Mr Smith said that while the now-scrapped Rwanda scheme would have targeted people from high-intake countries – essentially those who would qualify for asylum – the focus now is on a smaller cohort of people who have no right to remain.
That will likely only lead to a “fairly modest” increase in removals, he said.
He added: “There are steps under way in the Home Office to try to raise the removals rate which are all good things.
“But it’s going to be a big ask to see what kind of a dent this makes on small boat and irregular migration intake going forward.”

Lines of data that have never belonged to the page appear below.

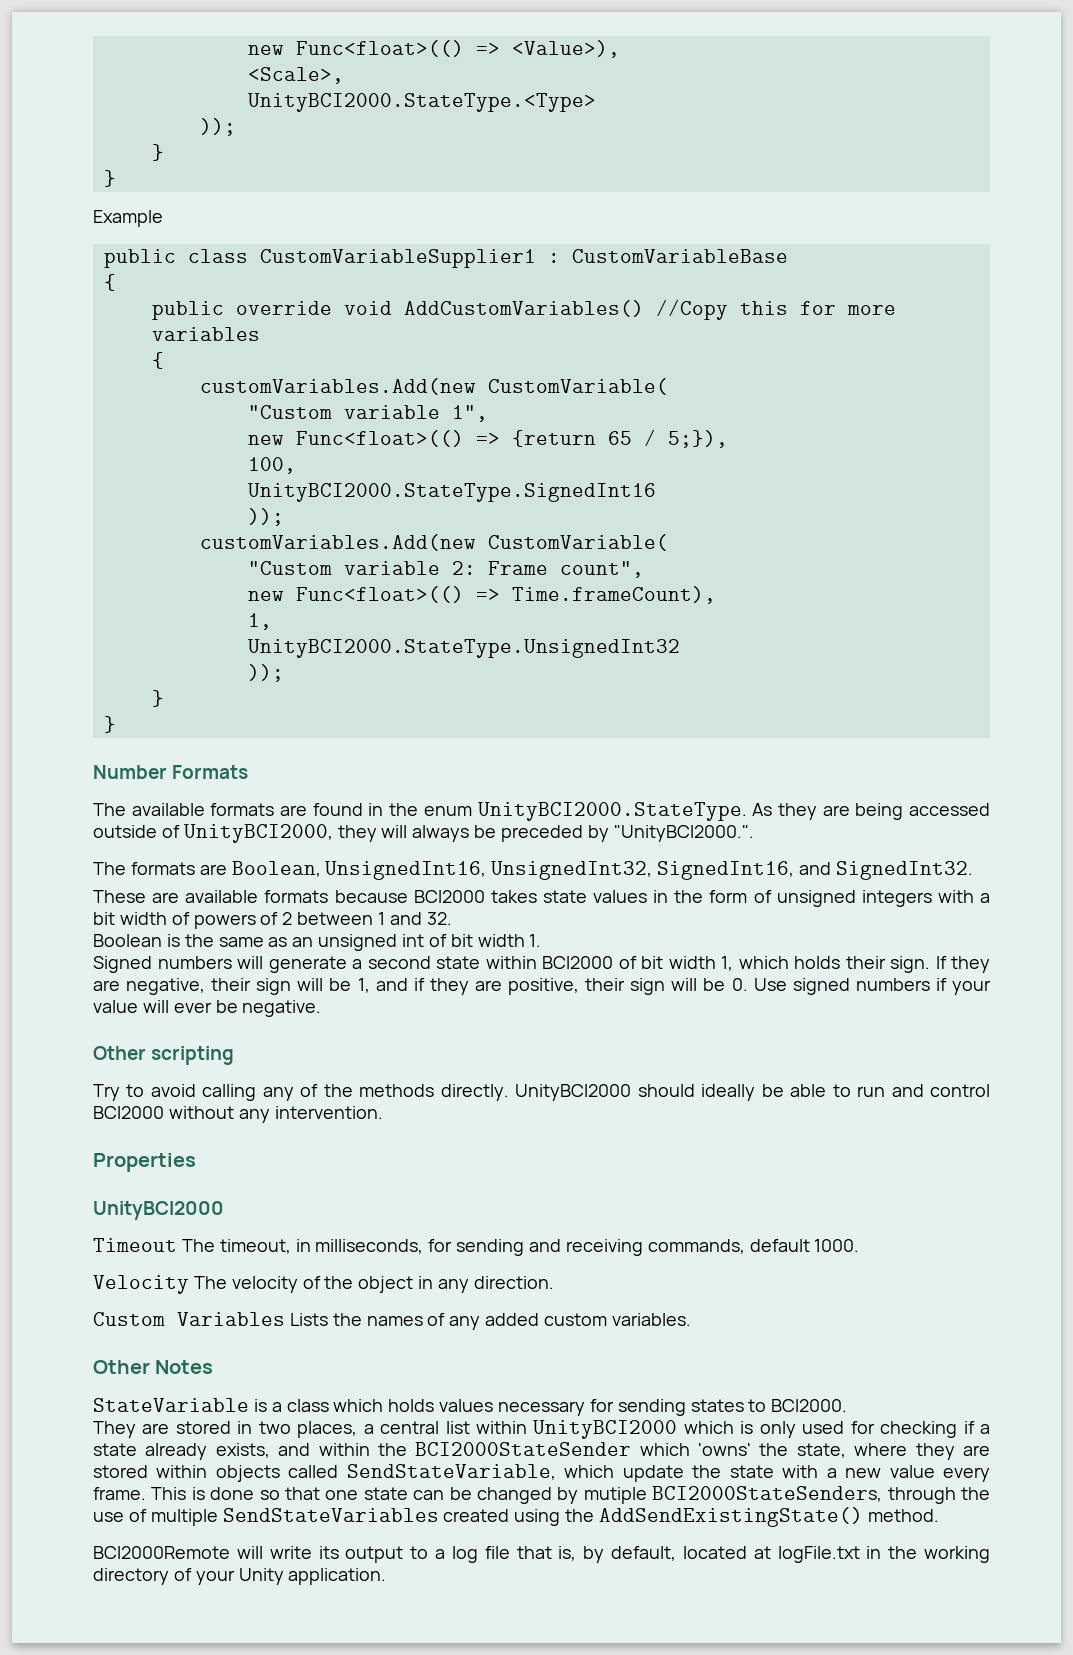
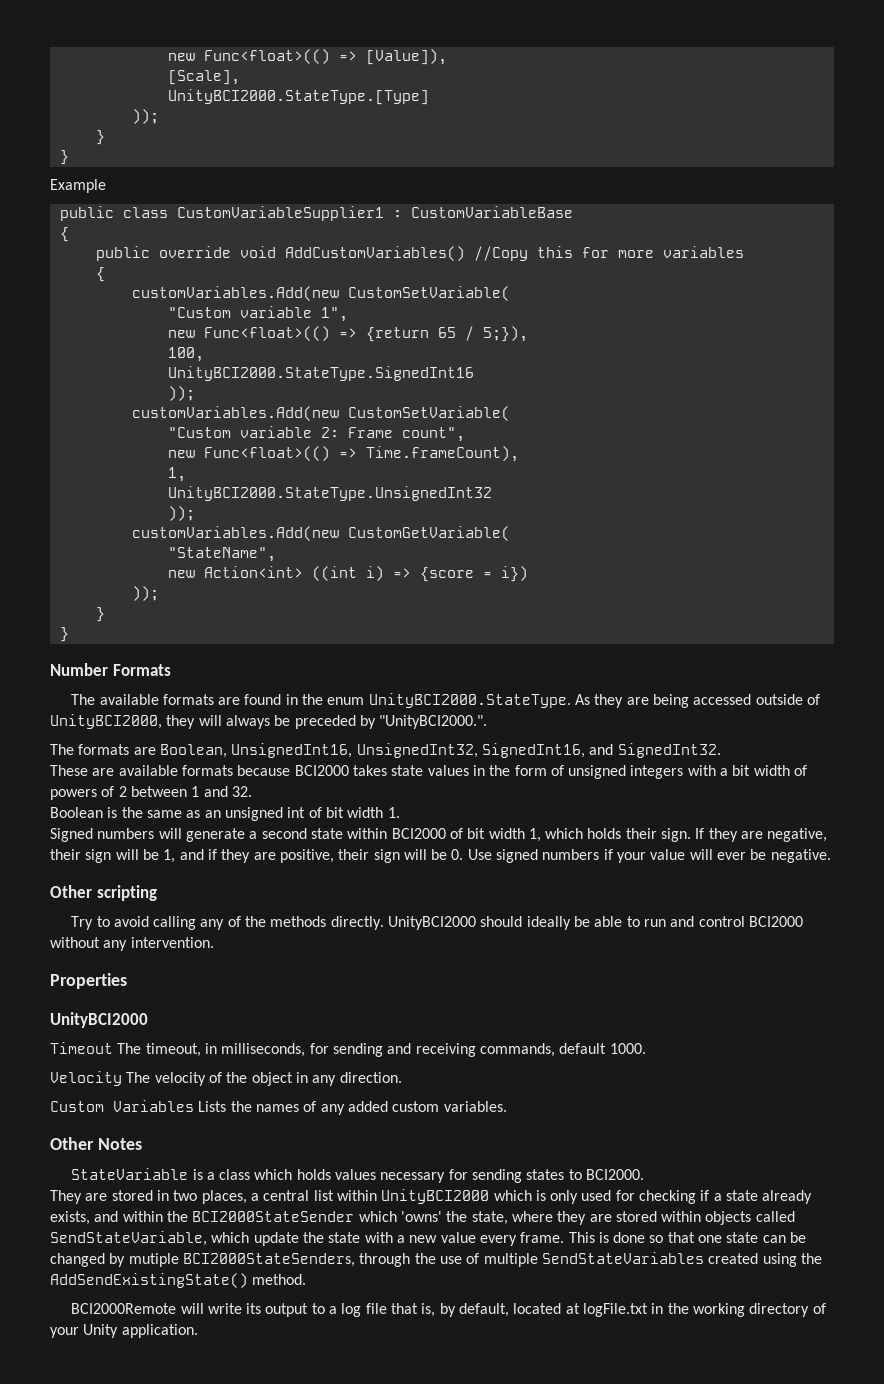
[247,40,620,58] [247,67,344,84] [247,93,596,112] new Func<float>(() => <Value>), // <Scale>, // UnityBCI2000.StateType.<Type> -> [167,49,447,65] [167,70,240,85] [167,89,429,105] new Func<float>(() => [Value]), // [Scale], // UnityBCI2000.StateType.[Type]
[487,378,668,395] CustomVariable( -> [347,286,510,301] CustomSetVariable(
[487,534,668,551] CustomVariable( -> [347,406,510,421] CustomSetVariable(
(284, 673) none -> [131,526,510,541] [167,547,276,562] [167,566,528,582] [131,586,159,601] // customVariables.Add(new CustomGetVariable( // "StateName", // new Action<int> ((int i) => {score = i}) // ));

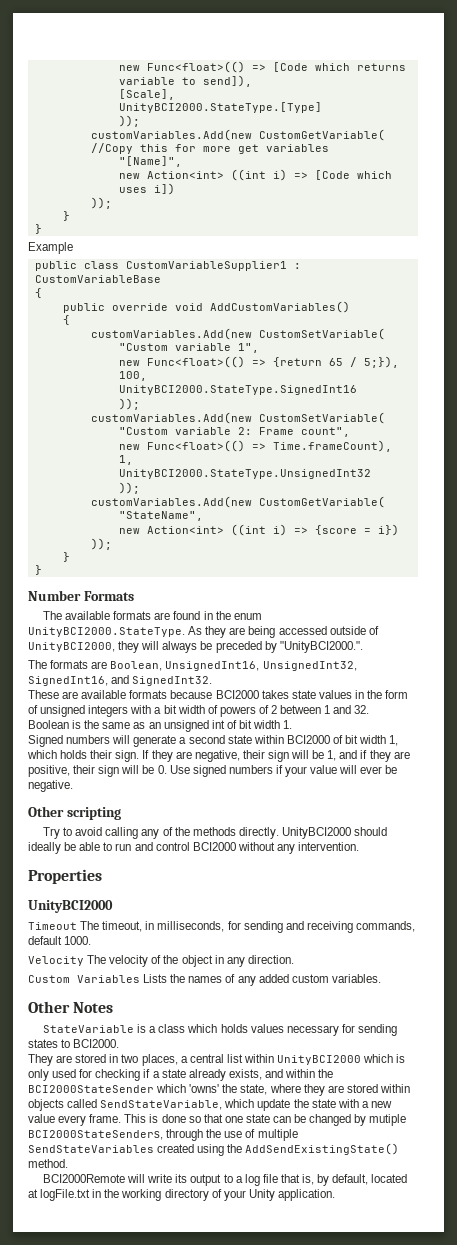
[167,49,447,65] [167,70,240,85] [167,89,429,105] new Func<float>(() => [Value]), // [Scale], // UnityBCI2000.StateType.[Type] -> [118,61,406,73] [118,75,252,87] [118,89,175,100] [118,102,322,113] [118,115,140,127] [90,129,385,141] [90,143,329,154] [118,156,182,167] [118,169,392,181] [118,183,175,195] new Func<float>(() => [Code which returns variable to send]), // [Scale], // UnityBCI2000.StateType.[Type] // )); // customVariables.Add(new CustomGetVariable( //Copy this for more get variables // "[Name]", // new Action<int> ((int i) => [Code which uses i])
[473,246,744,261] //Copy this for more variables -> (350, 307) none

‘Only so much government can do’
The Tories’ flagship Rwanda scheme intended to send people who arrived in the UK by small boat to Kigali to have their asylum claims processed there. If they were successful, they would have been granted refugee status to stay in the East African nation, not the UK.
The controversial plan failed to get off the ground after years of legal challenges, with Sir Keir Starmer declaring it “dead and buried” within days of taking office.
Labour’s returns plan is different in that it will target people who are here illegally – for example, if their asylum claims are rejected because their home country is deemed safe.
However, Mr Smith said it is not always easy to remove failed asylum seekers, while lots of people who arrive by small boat will likely qualify for protection if they are coming from places like Iraq and Syria.
The prime minister’s commitment to instead “smash the gangs” who smuggle people into the UK is “the right thing” he said, but “there’s only so much the government can do”.
“This is international organised crime. It requires an international approach,” Mr Smith said.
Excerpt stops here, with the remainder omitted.